Feature selection section in experiment training interface

Adding to that, you have to set up some preprocessing steps, located on the last two columns of the features table, to add to your ML pipeline:

  • The Imputation method option gives you the choice of either dropping the row or replacing it with a computed value if the platform detects any missing value.
    By default, the dropping row option is selected.

imputation method

Imputation method column

  • The Transformer type option is important since it can help the model better understand each input from each feature. Depending on the feature meaning type (numerical or categorical), you can choose different types of transformers which are listed here.

transformers

Transformer selection column

Info

You can select directly all the features with the toggle button on the top left corner of the table.
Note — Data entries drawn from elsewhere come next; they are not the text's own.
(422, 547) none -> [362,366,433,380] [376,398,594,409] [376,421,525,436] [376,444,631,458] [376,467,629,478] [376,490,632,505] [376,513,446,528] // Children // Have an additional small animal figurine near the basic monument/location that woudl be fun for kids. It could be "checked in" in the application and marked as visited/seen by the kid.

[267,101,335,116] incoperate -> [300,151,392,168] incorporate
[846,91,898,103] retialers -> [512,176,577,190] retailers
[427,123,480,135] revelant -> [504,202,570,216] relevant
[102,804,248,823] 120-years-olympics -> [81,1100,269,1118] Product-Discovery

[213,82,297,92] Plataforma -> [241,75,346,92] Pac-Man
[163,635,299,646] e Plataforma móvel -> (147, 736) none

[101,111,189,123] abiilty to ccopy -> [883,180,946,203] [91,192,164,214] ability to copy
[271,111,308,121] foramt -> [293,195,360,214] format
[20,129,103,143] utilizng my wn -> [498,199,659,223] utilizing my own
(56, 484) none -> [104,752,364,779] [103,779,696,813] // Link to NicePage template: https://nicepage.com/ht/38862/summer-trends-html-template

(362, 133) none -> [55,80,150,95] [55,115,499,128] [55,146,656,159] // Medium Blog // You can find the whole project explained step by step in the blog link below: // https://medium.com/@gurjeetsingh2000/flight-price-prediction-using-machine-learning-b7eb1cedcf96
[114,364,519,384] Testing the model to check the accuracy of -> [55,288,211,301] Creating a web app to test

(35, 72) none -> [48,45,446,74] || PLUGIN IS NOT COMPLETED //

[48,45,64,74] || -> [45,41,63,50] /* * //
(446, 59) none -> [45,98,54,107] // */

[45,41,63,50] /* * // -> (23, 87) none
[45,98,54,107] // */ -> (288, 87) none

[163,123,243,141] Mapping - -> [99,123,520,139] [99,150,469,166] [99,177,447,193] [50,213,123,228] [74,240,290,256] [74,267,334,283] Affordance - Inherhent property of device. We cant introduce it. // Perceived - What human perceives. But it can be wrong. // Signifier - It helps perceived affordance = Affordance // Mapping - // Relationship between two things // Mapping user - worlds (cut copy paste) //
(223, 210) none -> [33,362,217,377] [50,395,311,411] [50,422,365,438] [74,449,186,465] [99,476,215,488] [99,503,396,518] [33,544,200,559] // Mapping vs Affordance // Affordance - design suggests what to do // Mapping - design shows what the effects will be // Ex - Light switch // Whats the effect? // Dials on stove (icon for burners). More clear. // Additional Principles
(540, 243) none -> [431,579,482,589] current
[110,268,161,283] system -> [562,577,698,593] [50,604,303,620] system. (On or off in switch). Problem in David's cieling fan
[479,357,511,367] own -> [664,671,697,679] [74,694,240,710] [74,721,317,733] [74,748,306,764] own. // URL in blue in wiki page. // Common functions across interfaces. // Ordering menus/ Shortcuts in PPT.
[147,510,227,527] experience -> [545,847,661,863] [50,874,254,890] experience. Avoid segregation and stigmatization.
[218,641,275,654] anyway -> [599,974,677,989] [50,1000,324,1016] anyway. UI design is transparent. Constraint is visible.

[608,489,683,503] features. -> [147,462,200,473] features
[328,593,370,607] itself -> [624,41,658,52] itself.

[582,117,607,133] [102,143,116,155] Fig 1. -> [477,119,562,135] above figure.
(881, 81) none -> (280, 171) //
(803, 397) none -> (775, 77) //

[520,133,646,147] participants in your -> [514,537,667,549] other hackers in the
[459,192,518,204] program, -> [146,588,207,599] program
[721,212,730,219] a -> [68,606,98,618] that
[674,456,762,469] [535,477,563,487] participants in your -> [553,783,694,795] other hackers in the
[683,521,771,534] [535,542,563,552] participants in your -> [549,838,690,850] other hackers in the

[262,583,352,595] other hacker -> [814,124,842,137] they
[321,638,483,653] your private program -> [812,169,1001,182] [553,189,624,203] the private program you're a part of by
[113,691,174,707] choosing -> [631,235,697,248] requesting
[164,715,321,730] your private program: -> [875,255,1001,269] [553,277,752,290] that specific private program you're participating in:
When in bulk mode, you can select the Features to be included or excluded from the model and also the Imputation method and Transformer to apply to the selected features.

bulk action

Bulk action option

Tip

You can filter out the features you want through the filter search bar according to the name, meaning, imputation method or the transformer selected.

Example

You can select all the numerical columns by simply searching features with numerical meaning and the table will automatically display all the features that respect these criteria.

filter

Filter search bar

Tip

You can look up the data distribution of each feature and their statistics with the arrow located next to the feature's name to expand the bar graph.

stats

Feature specific statistics

Dimension Reduction

After selecting features and their transformation, you may want to reduce the dimension of the resulting dataset. In that case, two options are proposed here: either Feature Selection or PCA.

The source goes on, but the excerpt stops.